What made us human? What helped to differentiate us from the rest of the animal kingdom? Anthropologists long have theorized that man truly began to change when he started eating meat, when he became a hunter. Yet that might not be an adequate explanation. It might not have been sufficient to truly transform man. What might have assisted the matter is "cooking."

This intriguing theory is outlined in Catching Fire: How Cooking Made Us Human by Richard Wrangham (Basic Books, May 2009, $26.95). Wrangham is the Ruth Moore Professor of Biological Anthropology at Harvard University and Curator of Primate Behavioral Biology at the Peabody Museum. So he is a local author. This hard cover book has 207 pages of text and over 40 pages of notes.
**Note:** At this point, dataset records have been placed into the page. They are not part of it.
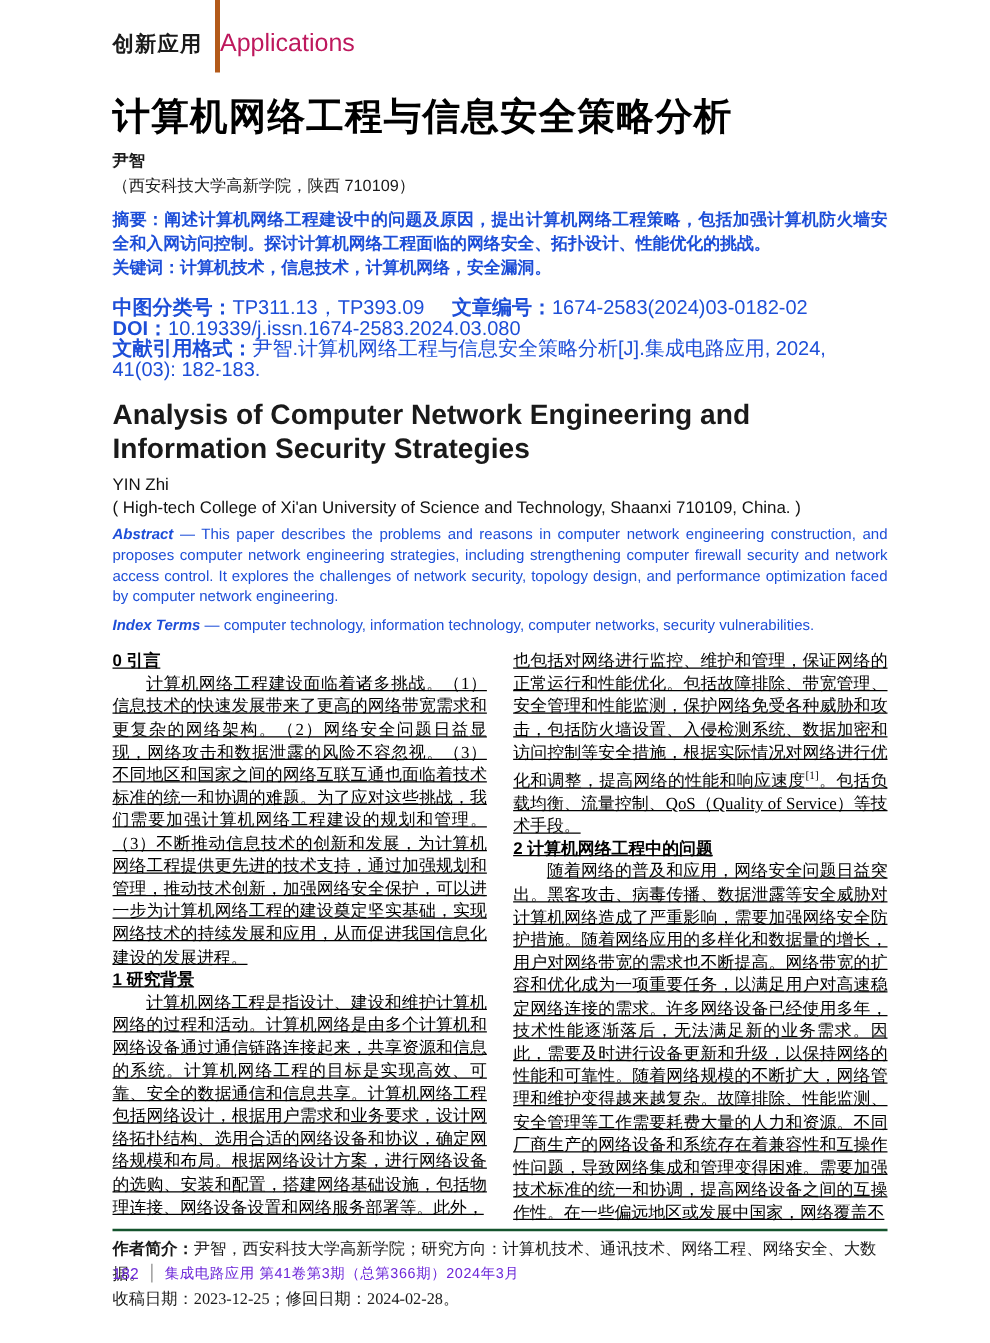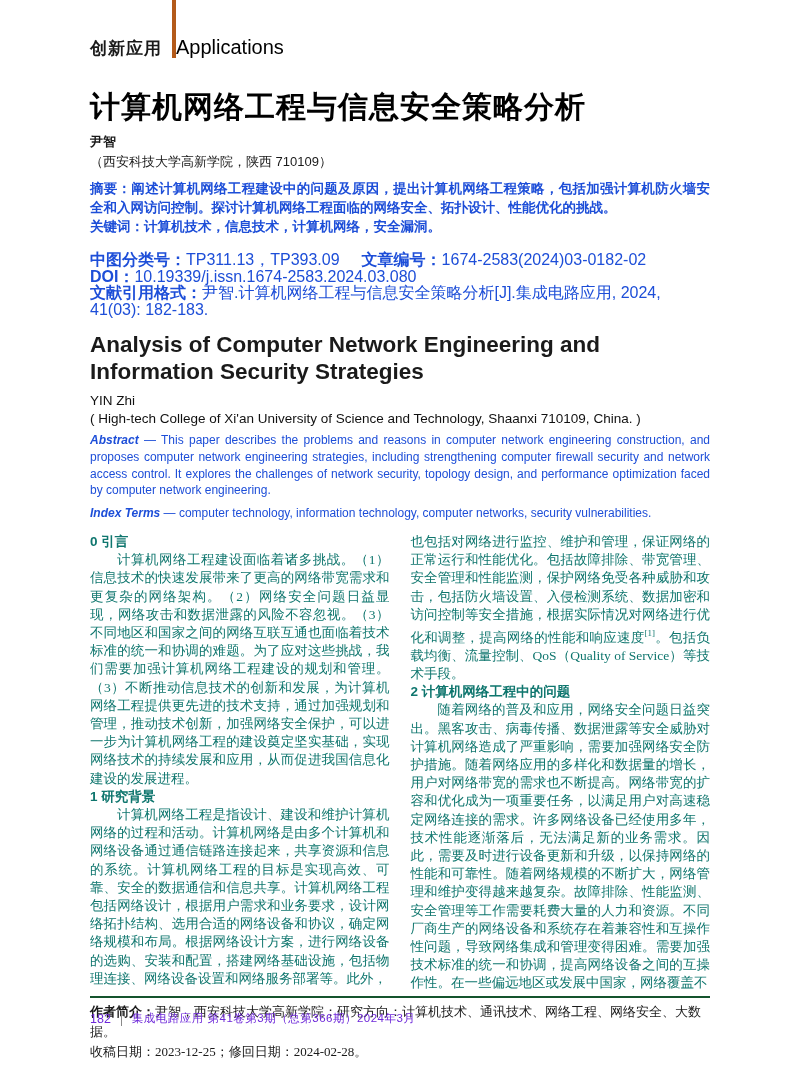--- a/index.html
+++ b/index.html
@@ -8,23 +8,23 @@
     position:relative; width:792px; height:1074px; background:#ffffff;
     font-family:"Liberation Sans","DejaVu Sans",sans-serif; color:#111;
     overflow:hidden; margin:0 auto;
   }
   .accent-bar {
     position:absolute; left:172px; top:0; width:4px; height:58px;
     background:#b35a1a;
   }
   .content { position:absolute; left:90px; top:0; width:620px; }
 
-  .header-row { display:flex; align-items:baseline; margin-top:36px; }
+  .header-row { display:flex; align-items:baseline; margin-top:24px; }
   .section-cn { font-size:17px; font-weight:bold; color:#1a1a1a; letter-spacing:1px; }
-  .section-en { font-size:20px; color:#000000; margin-left:14px; }
+  .section-en { font-size:20px; color:#be185d; margin-left:14px; }
 
   .title-cn { margin-top:28px; font-size:30px; font-weight:bold; color:#000; letter-spacing:1px; line-height:38px; }
   .author-cn { margin-top:7px; font-size:13px; font-weight:600; color:#1a1a1a; }
   .affiliation-cn { margin-top:2px; font-size:13px; font-weight:500; color:#1a1a1a; }
 
   .blue { color:#1d4ed8; }
   .abstract-cn { margin-top:8px; font-size:13.5px; font-weight:bold; line-height:19px; text-align:justify; }
   .keywords-cn { font-size:13.5px; font-weight:bold; line-height:19px; }
 
   .meta { margin-top:16px; font-size:16px; line-height:16.5px; }
@@ -32,21 +32,21 @@
   .meta-gap { display:inline-block; width:22px; }
 
   .title-en { margin-top:13px; font-size:22.5px; font-weight:bold; color:#1a1a1a; line-height:27px; }
   .author-en { margin-top:8px; font-size:13.5px; }
   .affiliation-en { margin-top:3px; font-size:13.5px; }
 
   .abstract-en { margin-top:6px; font-size:12px; line-height:16.8px; text-align:justify; }
   .abs-label { font-weight:bold; font-style:italic; }
 
   .columns { display:flex; gap:21px; margin-top:11px; }
-  .col { width:299.5px; font-family:"Liberation Serif","DejaVu Serif",serif; font-size:13.5px; line-height:18.2px; color:#0f766e; text-align:justify; }
+  .col { width:299.5px; font-family:"Liberation Serif","DejaVu Serif",serif; font-size:13.5px; line-height:18.2px; color:#000000; text-align:justify;text-decoration:underline; }
   .col h4 { font-family:"Liberation Sans","DejaVu Sans",sans-serif; font-size:13.5px; font-weight:bold; line-height:18.2px; text-align:left; }
   .col p.indent { text-indent:2em; }
   .sup { vertical-align:super; font-size:9px; }
 
   .footnote { margin-top:3px; border-top:2px solid #14532d; padding-top:4px;
     font-family:"Liberation Serif","DejaVu Serif",serif; font-size:13px; line-height:20px; color:#1a1a1a; }
   .footnote .lbl { font-family:"Liberation Sans","DejaVu Sans",sans-serif; font-weight:bold; }
 
   .page-footer { position:absolute; left:90px; top:1011px; display:flex; align-items:center; color:#6d28d9; }
   .page-num { font-size:12.5px; }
One of the chapters which most interested me was the first chapter, dealing with a comparison of raw food versus cooked food. There has been a raw food movement, extolling its virtues, though it does not appear to have caught on that much locally. This chapter though extolls the virtues of cooked food, pointing out the problems of raw food, countering some of the commonly cited advantages of raw food. I did not know that even animals grow faster when they eat cooked food.

Wrangham has written a compelling and fascinating case for his theory. Though well written, the book sometimes tends to get a little academic for a general reader, though very appropriate for the subject matter. It is thus not a book for a casual reader but if the subject matter intrigues you, then you'll find much of interest in it.